Whenever a line of the data below holds the string "BROSSÉ", copy that line.

*****

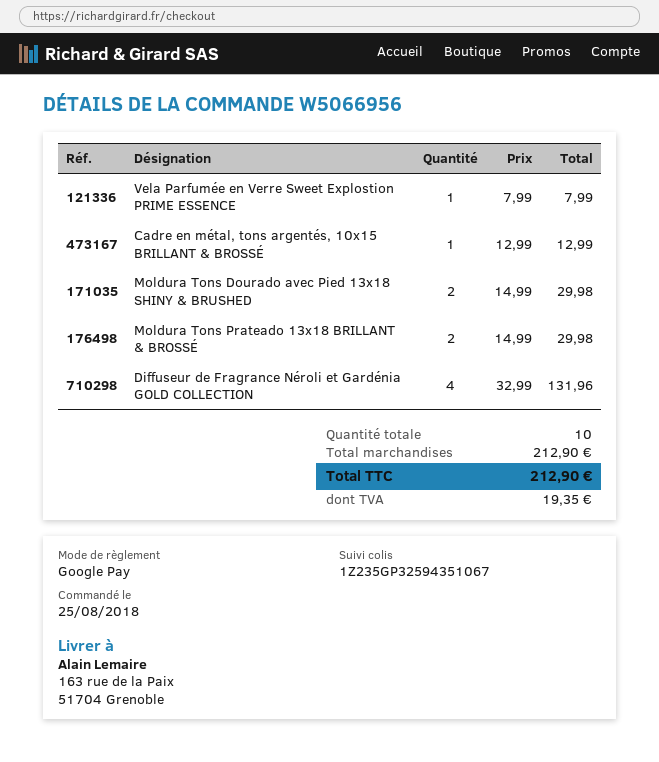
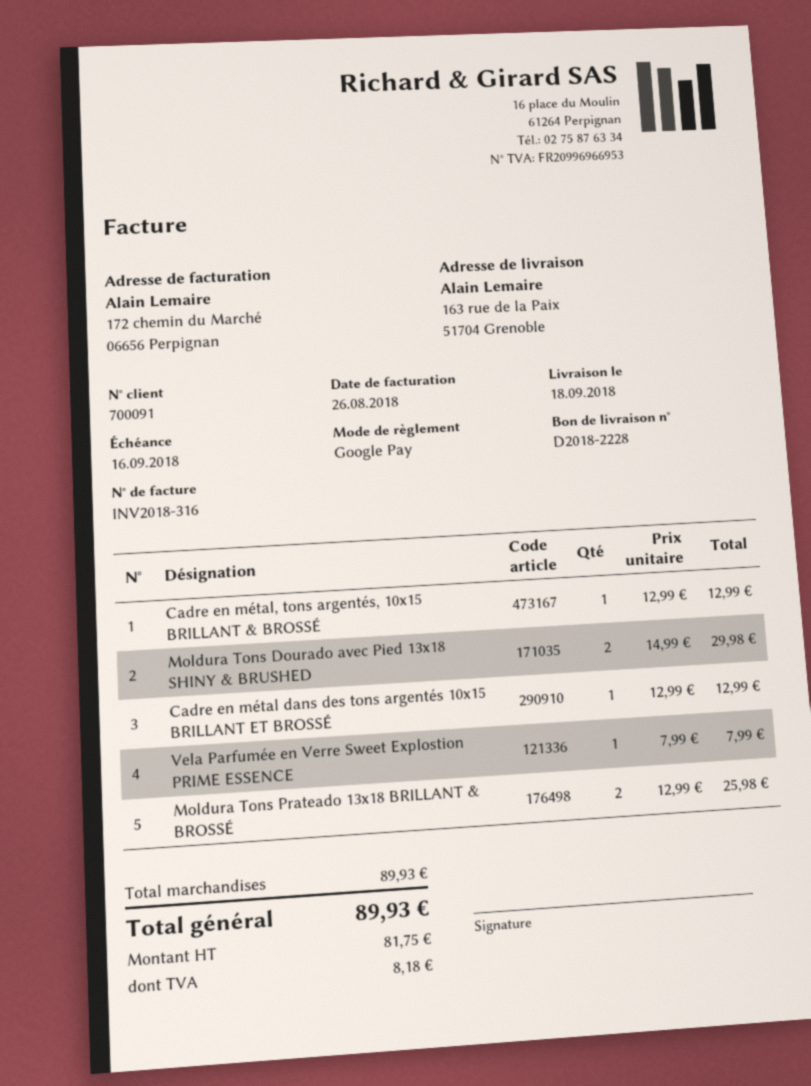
Moldura Tons Prateado 13x18 BRILLANT & BROSSÉ: 2 x 14.99 = 29.98 -> 2 x 12.99 = 25.98
Diffuseur de Fragrance Néroli et Gardénia GOLD COLLECTION: 4 x 32.99 = 131.96 -> none
Cadre en métal dans des tons argentés 10x15 BRILLANT ET BROSSÉ: none -> 1 x 12.99 = 12.99
subtotal: 212.90 -> 89.93
tax: 19.35 -> 8.18
total: 212.90 -> 89.93

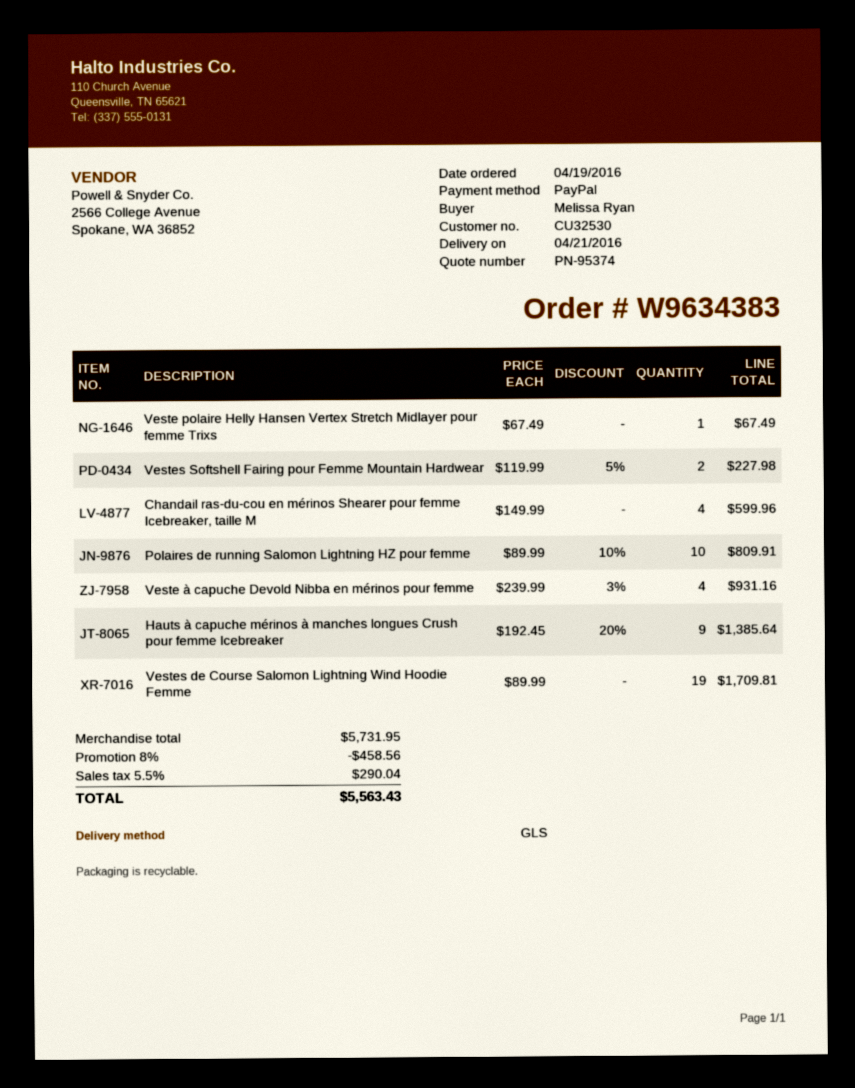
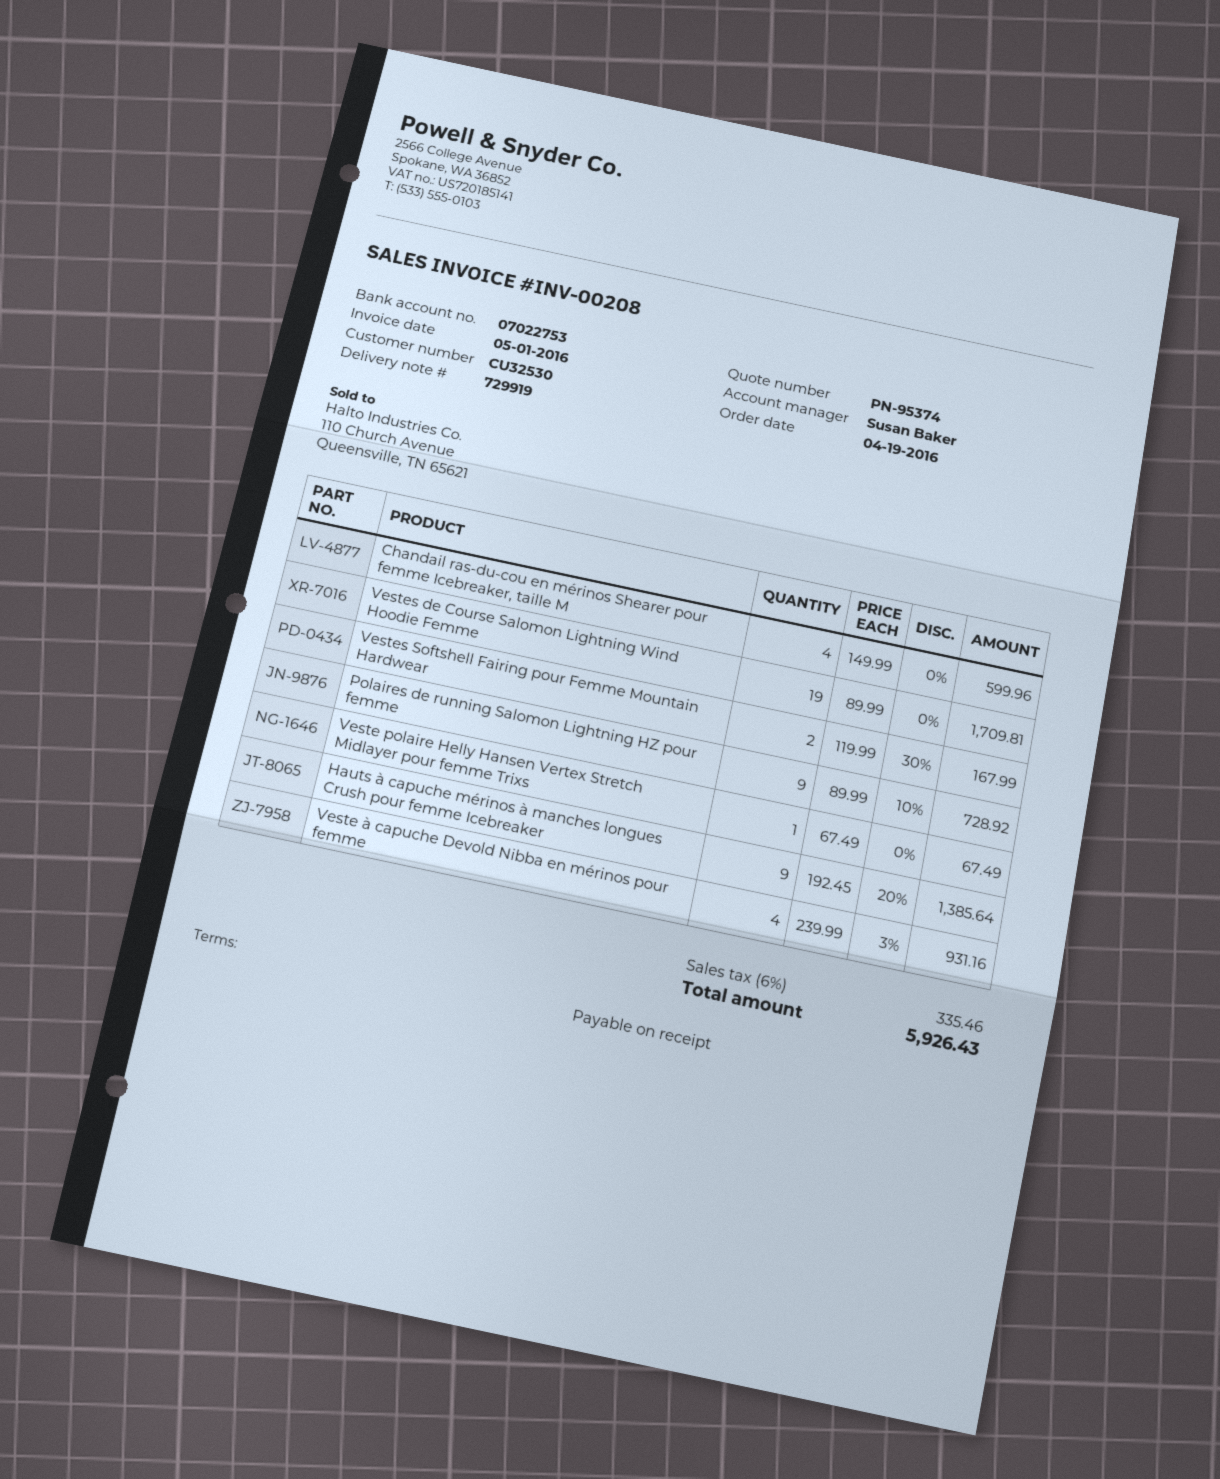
Vestes Softshell Fairing pour Femme Mountain Hardwear: 2 x 119.99 - 5% = 227.98 -> 2 x 119.99 - 30% = 167.99
Polaires de running Salomon Lightning HZ pour femme: 10 x 89.99 - 10% = 809.91 -> 9 x 89.99 - 10% = 728.92
discount: 8% = 458.56 -> none
tax: 5.5% = 290.04 -> 6% = 335.46
total: 5563.43 -> 5926.43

*****

● **ANSWER TO THE EXERCISE**:
Moldura Tons Prateado 13x18 BRILLANT & BROSSÉ: 2 x 14.99 = 29.98 -> 2 x 12.99 = 25.98
Cadre en métal dans des tons argentés 10x15 BRILLANT ET BROSSÉ: none -> 1 x 12.99 = 12.99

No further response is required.